Ира присела рядом с Феликсом и тихо сказала:
— Не хочу вас огорчать, но что-то я себя чувствую не очень. По моим прогнозам… в общем, у меня сутки, максимум двое. У вас еще дня три-четыре…
Дня три-четыре. Как это мало, подумала я. И что это значит – четыре дня? Это трое суток и еще один день? Или это четверо суток ровно? Может быть больше. Но может быть и меньше… Что же делать? Как провести это время? В голове мелькали какие-то обрывочные мысли, я судорожно вспоминала, чего же я не сделала в своей жизни. Я никогда не была в горах, не успела родить детей и попрощаться с мамой. А на верхней полке в шкафу осталась лежать припрятанной коробка конфет… я оставила ее специально, чтобы отпраздновать с мамой мое возвращение. Много, много всего я не сделала, отложила на потом, осталась в долгу, не сказала главного.

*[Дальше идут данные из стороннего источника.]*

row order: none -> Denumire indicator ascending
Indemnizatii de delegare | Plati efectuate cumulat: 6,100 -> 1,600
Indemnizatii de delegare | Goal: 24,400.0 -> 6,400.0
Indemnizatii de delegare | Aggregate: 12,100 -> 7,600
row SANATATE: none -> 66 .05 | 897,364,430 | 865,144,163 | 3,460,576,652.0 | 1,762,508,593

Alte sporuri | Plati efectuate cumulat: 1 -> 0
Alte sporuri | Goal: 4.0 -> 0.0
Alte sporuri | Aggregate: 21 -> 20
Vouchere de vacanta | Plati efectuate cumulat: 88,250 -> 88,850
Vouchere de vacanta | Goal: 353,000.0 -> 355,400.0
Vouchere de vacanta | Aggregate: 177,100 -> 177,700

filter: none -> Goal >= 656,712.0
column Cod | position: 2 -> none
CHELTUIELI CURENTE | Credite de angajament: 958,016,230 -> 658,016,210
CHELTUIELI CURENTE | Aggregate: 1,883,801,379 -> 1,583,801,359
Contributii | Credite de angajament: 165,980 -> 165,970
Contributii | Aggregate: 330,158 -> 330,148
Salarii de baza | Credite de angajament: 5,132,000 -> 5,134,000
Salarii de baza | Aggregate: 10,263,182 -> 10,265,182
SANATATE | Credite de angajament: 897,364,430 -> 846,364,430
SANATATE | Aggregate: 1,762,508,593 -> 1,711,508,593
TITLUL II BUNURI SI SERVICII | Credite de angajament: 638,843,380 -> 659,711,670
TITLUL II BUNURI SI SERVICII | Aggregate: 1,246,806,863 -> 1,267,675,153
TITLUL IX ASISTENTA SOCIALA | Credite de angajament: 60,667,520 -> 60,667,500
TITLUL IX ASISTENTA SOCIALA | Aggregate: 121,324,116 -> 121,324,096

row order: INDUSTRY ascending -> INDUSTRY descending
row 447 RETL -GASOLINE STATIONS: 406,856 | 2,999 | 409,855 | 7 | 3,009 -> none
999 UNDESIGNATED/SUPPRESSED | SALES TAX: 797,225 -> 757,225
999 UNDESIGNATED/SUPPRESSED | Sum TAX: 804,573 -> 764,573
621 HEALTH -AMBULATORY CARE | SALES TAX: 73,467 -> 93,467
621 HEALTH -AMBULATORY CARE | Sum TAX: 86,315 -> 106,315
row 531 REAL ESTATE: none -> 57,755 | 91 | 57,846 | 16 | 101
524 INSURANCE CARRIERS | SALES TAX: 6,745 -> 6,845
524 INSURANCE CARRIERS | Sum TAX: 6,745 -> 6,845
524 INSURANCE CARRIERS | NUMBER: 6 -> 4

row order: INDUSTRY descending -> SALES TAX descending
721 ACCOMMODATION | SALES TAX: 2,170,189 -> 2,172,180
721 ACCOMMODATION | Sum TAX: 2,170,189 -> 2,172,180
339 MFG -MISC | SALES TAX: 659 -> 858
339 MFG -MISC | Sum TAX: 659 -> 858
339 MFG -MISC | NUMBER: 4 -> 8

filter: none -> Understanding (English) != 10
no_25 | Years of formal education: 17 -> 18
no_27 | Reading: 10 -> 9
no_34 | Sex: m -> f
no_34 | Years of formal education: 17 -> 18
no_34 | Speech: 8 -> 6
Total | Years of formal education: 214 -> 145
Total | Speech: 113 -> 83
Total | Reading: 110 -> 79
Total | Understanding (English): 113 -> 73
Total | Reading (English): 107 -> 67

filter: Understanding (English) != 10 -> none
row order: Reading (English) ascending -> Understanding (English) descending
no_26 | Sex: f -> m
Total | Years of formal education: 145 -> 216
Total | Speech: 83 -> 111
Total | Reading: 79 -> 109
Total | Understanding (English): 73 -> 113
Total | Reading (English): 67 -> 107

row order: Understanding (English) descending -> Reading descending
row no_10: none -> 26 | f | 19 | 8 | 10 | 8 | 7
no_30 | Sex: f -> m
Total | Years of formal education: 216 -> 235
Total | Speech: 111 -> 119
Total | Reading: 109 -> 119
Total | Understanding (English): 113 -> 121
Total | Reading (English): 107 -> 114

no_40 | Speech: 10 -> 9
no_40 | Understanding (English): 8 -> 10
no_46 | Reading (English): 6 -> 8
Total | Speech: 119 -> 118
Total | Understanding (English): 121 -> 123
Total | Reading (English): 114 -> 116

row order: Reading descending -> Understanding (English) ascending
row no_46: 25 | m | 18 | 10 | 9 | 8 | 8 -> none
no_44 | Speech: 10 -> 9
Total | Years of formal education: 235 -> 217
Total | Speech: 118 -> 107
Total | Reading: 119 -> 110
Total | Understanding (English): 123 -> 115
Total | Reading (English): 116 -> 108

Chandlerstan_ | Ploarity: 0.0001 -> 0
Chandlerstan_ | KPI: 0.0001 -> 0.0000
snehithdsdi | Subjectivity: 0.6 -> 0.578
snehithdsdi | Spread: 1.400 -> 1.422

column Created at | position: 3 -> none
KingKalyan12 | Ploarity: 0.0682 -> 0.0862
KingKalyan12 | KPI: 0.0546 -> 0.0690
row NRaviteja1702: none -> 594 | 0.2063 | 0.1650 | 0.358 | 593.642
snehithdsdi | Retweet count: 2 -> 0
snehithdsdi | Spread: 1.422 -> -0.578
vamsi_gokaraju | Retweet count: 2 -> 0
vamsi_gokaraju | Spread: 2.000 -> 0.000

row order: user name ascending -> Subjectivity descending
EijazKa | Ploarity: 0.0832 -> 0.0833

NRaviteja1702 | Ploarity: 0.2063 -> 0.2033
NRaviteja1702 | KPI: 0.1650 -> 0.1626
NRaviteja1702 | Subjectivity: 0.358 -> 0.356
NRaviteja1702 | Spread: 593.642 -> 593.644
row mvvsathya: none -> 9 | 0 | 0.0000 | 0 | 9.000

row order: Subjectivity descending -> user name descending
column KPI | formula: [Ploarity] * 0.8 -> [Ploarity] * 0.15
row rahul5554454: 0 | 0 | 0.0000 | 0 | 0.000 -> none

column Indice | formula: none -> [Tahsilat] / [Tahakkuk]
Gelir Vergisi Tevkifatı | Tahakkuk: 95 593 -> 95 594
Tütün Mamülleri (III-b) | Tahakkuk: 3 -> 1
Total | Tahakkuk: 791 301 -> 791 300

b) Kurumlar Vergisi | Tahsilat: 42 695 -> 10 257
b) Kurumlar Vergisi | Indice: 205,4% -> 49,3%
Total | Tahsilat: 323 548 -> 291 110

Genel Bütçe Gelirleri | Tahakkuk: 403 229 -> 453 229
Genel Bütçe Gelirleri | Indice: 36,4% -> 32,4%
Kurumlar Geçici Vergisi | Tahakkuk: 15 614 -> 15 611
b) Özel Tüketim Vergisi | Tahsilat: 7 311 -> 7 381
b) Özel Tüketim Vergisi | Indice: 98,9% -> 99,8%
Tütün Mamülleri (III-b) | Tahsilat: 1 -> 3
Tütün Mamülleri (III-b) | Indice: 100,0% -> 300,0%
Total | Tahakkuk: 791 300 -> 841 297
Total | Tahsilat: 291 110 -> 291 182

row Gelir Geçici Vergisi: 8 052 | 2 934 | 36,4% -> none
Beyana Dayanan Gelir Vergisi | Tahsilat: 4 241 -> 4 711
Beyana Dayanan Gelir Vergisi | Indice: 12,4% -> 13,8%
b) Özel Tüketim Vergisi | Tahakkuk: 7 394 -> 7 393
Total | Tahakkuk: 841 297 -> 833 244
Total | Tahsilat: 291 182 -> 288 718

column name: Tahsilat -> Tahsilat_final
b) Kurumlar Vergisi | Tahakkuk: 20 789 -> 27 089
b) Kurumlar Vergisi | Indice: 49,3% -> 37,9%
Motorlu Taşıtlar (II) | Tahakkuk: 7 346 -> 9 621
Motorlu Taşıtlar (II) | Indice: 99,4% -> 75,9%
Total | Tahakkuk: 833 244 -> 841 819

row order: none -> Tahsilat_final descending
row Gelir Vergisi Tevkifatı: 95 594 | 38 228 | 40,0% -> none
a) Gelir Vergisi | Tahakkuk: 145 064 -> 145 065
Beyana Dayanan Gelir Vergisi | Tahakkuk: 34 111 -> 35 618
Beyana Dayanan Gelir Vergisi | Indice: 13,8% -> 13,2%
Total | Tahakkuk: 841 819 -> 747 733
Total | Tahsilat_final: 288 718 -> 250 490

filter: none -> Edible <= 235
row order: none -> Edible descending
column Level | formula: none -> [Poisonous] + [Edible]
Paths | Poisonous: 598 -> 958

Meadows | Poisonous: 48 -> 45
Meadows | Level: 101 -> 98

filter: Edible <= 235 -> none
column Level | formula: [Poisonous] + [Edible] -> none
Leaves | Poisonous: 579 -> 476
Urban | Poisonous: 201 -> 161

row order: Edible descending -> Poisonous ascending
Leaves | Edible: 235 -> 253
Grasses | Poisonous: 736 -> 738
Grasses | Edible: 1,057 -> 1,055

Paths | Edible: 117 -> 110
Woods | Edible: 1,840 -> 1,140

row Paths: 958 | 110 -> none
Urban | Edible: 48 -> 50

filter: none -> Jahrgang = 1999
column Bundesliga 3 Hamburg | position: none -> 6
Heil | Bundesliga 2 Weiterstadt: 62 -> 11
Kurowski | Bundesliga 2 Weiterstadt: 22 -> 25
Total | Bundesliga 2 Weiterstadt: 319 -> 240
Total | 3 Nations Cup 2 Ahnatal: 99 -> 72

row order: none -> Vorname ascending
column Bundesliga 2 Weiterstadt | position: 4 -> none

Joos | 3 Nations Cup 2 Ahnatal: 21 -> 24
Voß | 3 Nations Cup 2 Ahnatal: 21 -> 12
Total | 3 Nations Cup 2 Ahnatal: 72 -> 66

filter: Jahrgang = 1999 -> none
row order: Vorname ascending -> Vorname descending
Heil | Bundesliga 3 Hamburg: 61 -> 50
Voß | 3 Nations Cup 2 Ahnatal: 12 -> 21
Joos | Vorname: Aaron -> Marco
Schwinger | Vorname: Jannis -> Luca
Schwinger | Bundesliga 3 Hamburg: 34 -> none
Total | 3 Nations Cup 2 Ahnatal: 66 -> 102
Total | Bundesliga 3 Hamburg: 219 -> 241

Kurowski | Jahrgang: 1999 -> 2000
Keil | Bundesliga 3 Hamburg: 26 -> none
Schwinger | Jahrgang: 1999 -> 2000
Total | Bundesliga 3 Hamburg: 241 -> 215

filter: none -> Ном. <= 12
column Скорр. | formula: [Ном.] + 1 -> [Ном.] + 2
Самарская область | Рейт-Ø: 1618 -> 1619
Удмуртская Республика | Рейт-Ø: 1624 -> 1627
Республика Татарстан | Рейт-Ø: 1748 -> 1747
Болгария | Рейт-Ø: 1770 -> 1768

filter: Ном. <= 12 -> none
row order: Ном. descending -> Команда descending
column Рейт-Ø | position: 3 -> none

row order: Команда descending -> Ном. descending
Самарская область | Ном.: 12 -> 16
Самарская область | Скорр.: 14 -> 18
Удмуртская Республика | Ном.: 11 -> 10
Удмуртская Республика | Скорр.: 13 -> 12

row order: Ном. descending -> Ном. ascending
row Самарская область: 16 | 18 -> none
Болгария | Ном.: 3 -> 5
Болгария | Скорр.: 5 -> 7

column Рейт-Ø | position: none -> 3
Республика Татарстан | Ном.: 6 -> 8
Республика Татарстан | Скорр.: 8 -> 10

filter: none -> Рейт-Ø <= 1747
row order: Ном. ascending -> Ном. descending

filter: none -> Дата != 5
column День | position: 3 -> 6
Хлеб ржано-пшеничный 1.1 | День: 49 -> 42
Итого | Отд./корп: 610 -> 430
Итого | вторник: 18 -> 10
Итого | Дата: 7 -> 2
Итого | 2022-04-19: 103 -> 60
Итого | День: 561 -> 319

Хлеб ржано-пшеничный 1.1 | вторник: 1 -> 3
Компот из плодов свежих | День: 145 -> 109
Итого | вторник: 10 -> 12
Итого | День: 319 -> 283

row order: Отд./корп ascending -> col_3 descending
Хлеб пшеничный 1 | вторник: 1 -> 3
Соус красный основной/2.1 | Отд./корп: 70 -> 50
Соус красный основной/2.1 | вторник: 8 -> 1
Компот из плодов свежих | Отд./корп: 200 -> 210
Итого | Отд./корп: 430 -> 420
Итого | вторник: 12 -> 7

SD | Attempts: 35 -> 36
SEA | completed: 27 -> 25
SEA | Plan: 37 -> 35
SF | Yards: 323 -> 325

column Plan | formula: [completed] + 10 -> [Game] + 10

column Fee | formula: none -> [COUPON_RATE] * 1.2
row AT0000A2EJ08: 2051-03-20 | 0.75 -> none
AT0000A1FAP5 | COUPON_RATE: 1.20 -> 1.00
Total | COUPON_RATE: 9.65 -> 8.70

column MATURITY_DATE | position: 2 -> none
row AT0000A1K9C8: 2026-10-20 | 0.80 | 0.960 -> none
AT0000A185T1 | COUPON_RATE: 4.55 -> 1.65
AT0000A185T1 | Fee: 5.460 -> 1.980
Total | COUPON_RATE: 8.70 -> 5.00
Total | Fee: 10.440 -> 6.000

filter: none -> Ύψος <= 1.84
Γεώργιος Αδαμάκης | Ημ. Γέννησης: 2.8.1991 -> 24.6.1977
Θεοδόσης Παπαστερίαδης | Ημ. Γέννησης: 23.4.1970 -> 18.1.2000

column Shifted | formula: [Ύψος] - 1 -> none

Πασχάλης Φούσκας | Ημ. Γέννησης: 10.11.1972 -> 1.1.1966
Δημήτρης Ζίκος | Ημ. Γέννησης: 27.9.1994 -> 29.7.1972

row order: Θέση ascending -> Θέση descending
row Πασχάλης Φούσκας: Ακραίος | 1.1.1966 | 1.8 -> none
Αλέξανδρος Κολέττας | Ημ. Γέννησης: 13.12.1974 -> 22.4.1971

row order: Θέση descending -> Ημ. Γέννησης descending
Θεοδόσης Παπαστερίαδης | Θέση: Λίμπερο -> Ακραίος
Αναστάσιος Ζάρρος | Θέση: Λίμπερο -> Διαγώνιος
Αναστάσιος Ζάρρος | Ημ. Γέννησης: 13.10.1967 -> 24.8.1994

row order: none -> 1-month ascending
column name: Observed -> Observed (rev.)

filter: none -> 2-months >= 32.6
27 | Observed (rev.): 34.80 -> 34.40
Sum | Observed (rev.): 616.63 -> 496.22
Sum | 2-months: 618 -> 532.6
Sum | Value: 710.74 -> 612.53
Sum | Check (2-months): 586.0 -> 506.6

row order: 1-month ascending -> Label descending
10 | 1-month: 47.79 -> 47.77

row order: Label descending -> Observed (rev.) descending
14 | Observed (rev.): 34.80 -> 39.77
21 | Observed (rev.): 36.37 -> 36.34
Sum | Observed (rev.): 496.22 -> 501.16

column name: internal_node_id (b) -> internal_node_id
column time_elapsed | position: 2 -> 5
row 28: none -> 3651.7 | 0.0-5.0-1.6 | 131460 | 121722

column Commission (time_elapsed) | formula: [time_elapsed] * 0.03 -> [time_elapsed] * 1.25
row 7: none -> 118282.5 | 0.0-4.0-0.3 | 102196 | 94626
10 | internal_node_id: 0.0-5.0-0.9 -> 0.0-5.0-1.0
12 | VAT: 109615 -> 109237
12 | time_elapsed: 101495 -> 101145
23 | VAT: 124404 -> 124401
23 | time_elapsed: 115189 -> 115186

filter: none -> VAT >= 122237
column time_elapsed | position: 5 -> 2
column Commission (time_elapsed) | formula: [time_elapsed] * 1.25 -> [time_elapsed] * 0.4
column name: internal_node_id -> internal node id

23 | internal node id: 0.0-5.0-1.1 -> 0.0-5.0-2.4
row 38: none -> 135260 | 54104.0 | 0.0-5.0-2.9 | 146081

Феликс с Ирой говорила о чем-то, но я слышала лишь обрывки фраз. Что-то там о реанимации, о препаратах и вакцинах, о химических реакциях… Да какое это все имело значение! Уже было поздно. Осталось дня три-четыре.
Ира улыбалась, но уголки ее губ предательски дрожали. Она посмотрела в небо, синеющее лоскутками сквозь листву деревьев, потянулась, как после долгого сна, и сказала:
— Тридцать лет живу на земле. Но никогда еще не чувствовала себя живее, чем сейчас, в двух шагах от… Эх, а ведь не хочется умирать.
Она сняла с ног легкие тапочки и пошлепала босиком к лаборатории, оставляя на пыльной земле отпечатки маленьких ступней.
Как Ира и говорила, через сутки она уже лежала в реанимационном блоке без сознания. Мы с Феликсом, как два заплаканных привидения, бродили между койками и следили за состоянием пока еще живых коллег. По какой-то причине они не умерли, как все остальные. Они не приходили в сознание, но оставалась маленькая, еле живая надежда, что помощь подоспеет вовремя.